**Given data:**
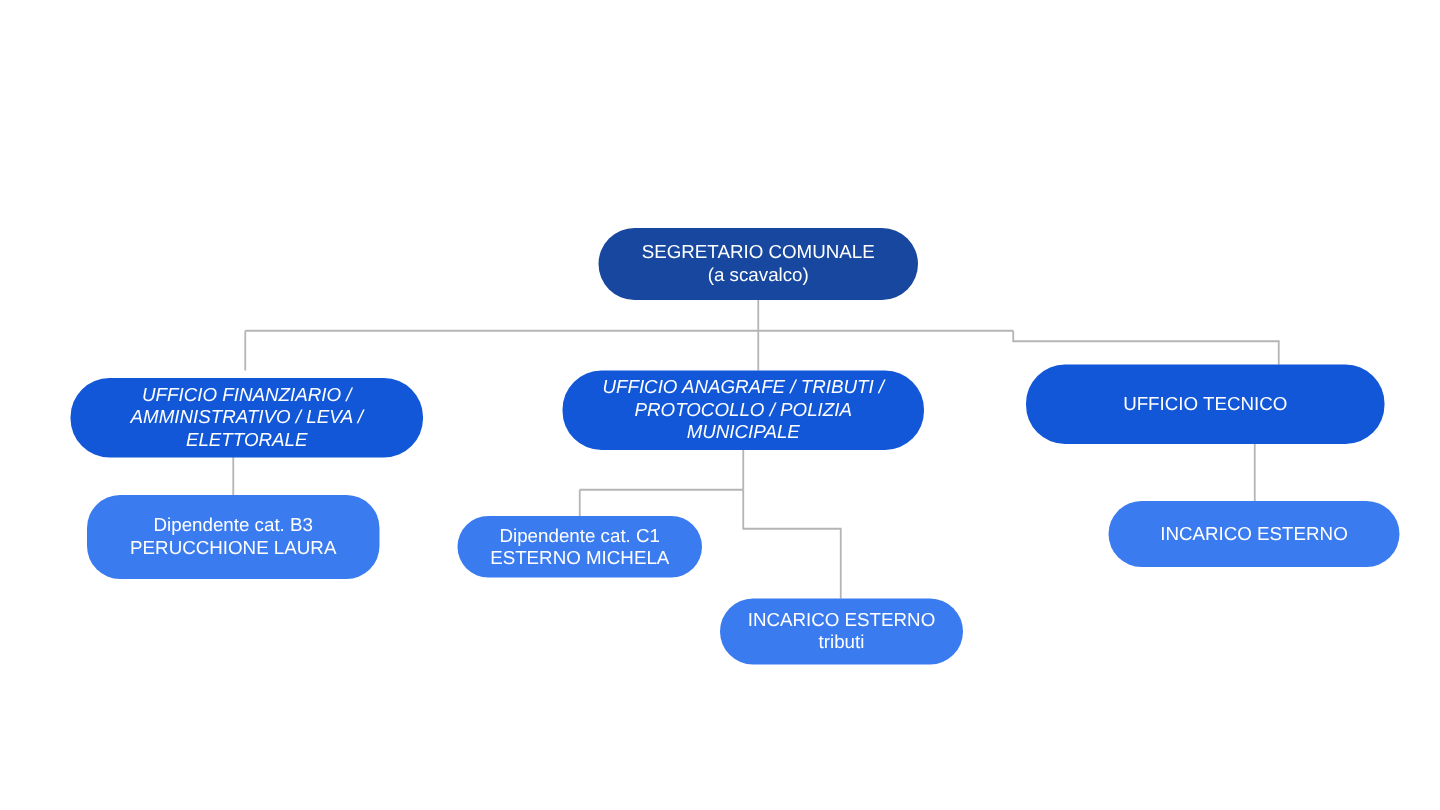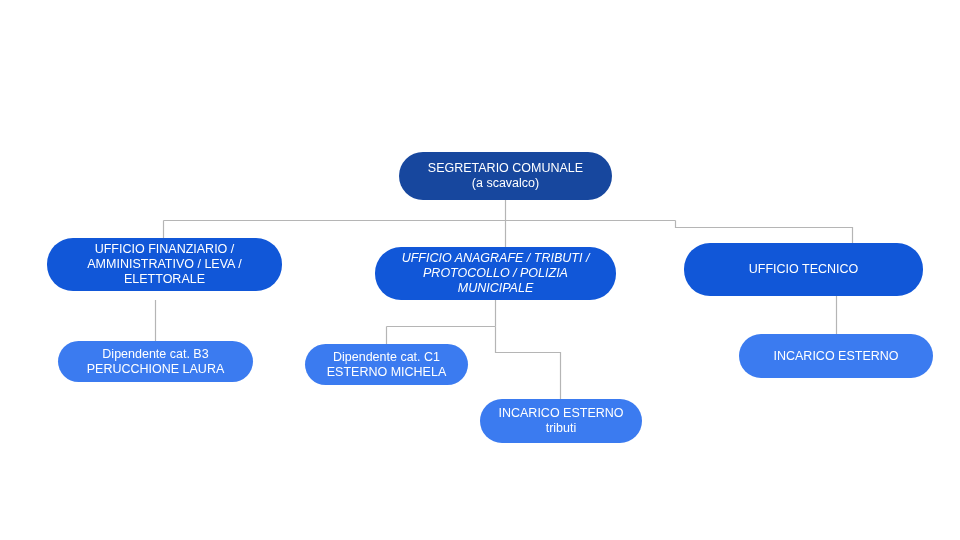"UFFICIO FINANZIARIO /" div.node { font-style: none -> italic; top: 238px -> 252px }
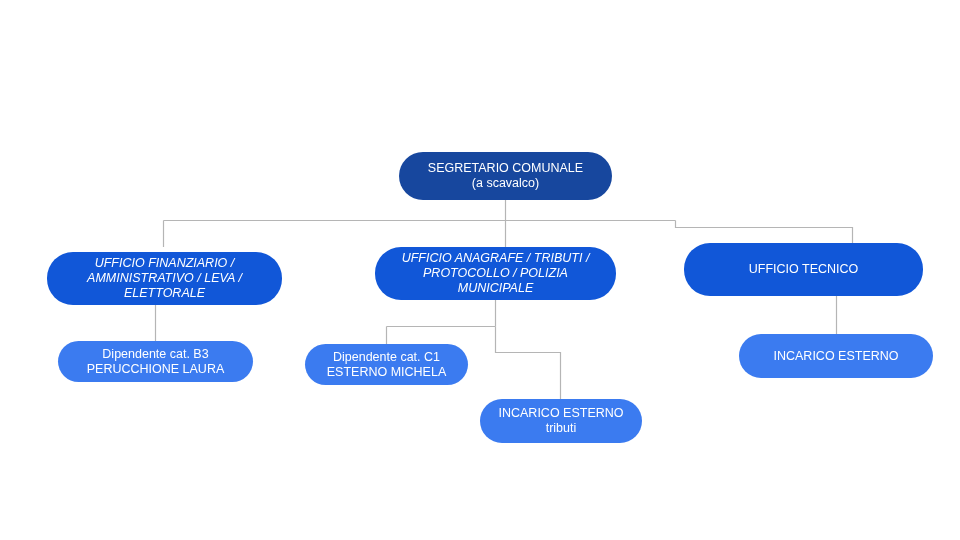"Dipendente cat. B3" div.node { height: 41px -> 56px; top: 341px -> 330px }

--

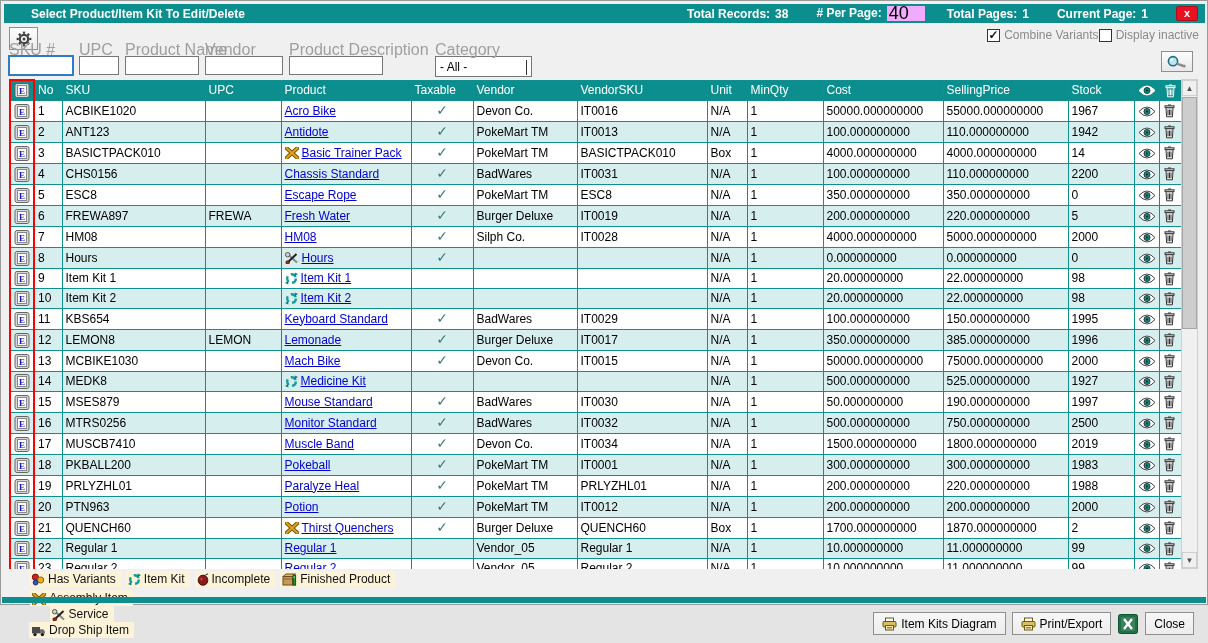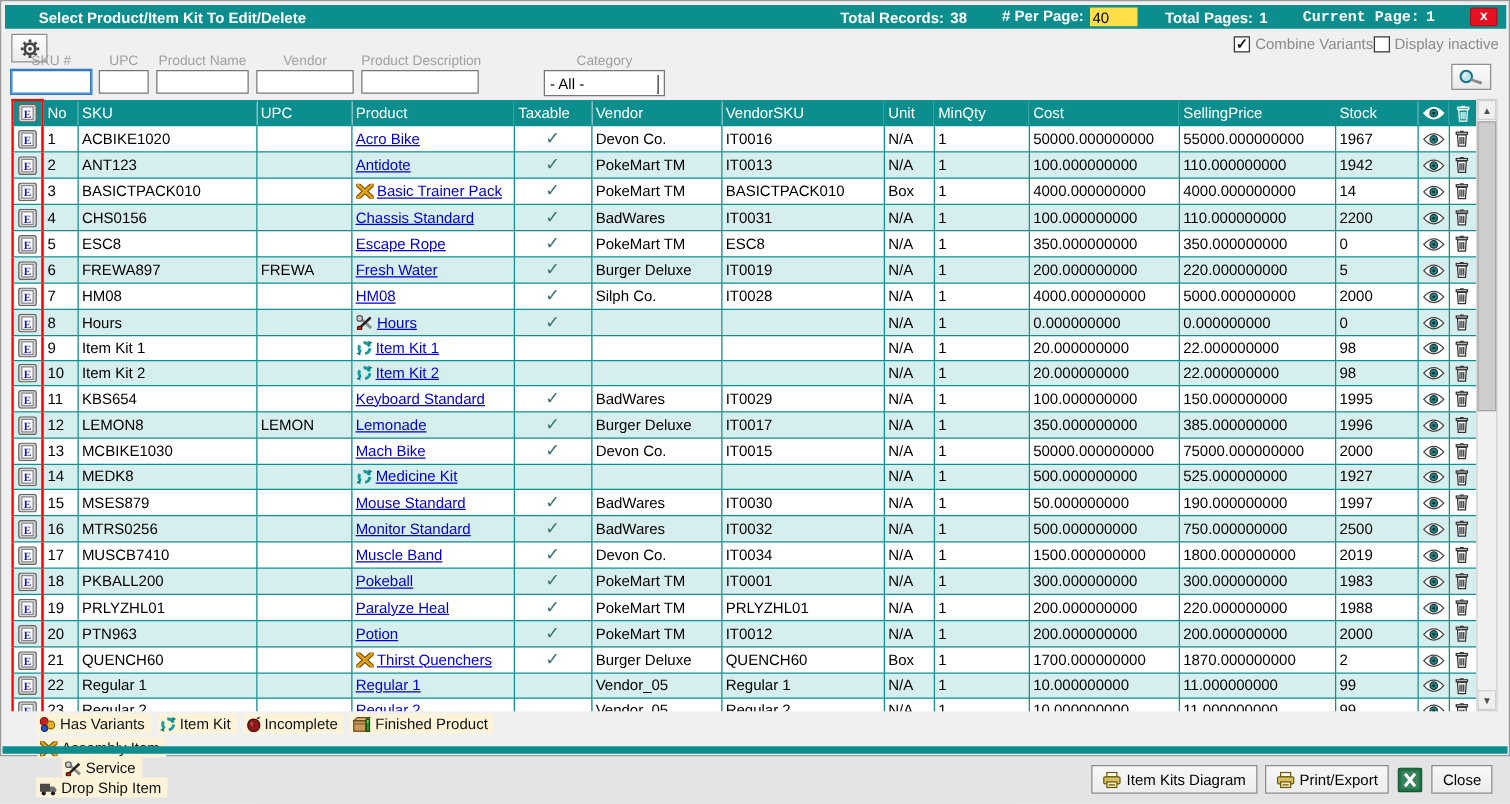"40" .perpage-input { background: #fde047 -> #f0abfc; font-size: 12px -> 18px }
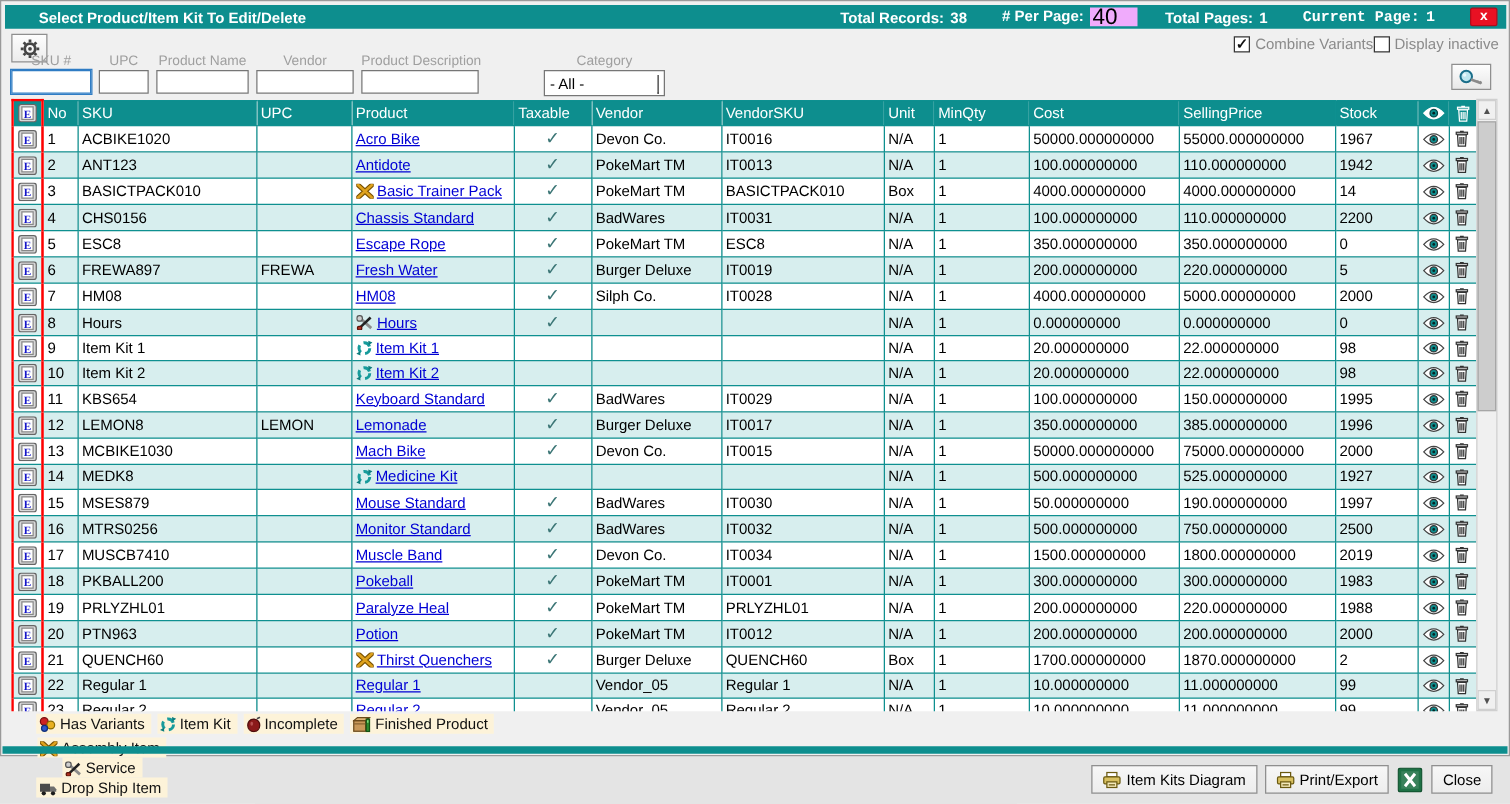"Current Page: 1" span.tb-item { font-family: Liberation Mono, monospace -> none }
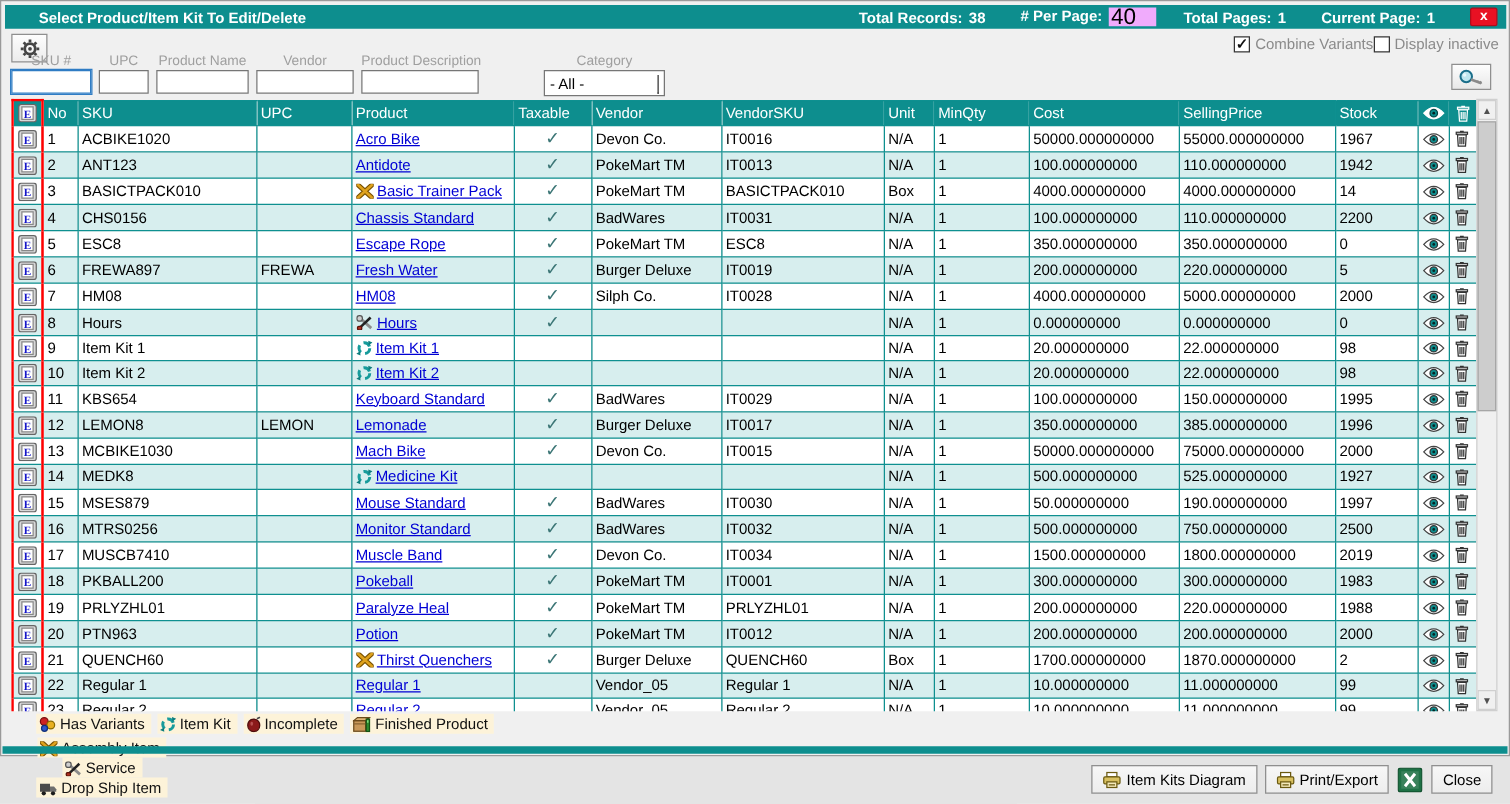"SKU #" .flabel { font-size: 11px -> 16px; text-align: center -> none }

...

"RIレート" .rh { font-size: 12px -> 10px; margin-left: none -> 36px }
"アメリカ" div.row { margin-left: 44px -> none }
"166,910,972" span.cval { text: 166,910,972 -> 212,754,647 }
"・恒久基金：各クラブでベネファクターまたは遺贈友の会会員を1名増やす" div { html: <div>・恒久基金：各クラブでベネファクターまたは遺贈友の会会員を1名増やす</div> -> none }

**Task:** Lines from the entries that contain the string "left" must be found and copied.

**Written solution:**
"RIレート" .rh { font-size: 12px -> 10px; margin-left: none -> 36px }
"アメリカ" div.row { margin-left: 44px -> none }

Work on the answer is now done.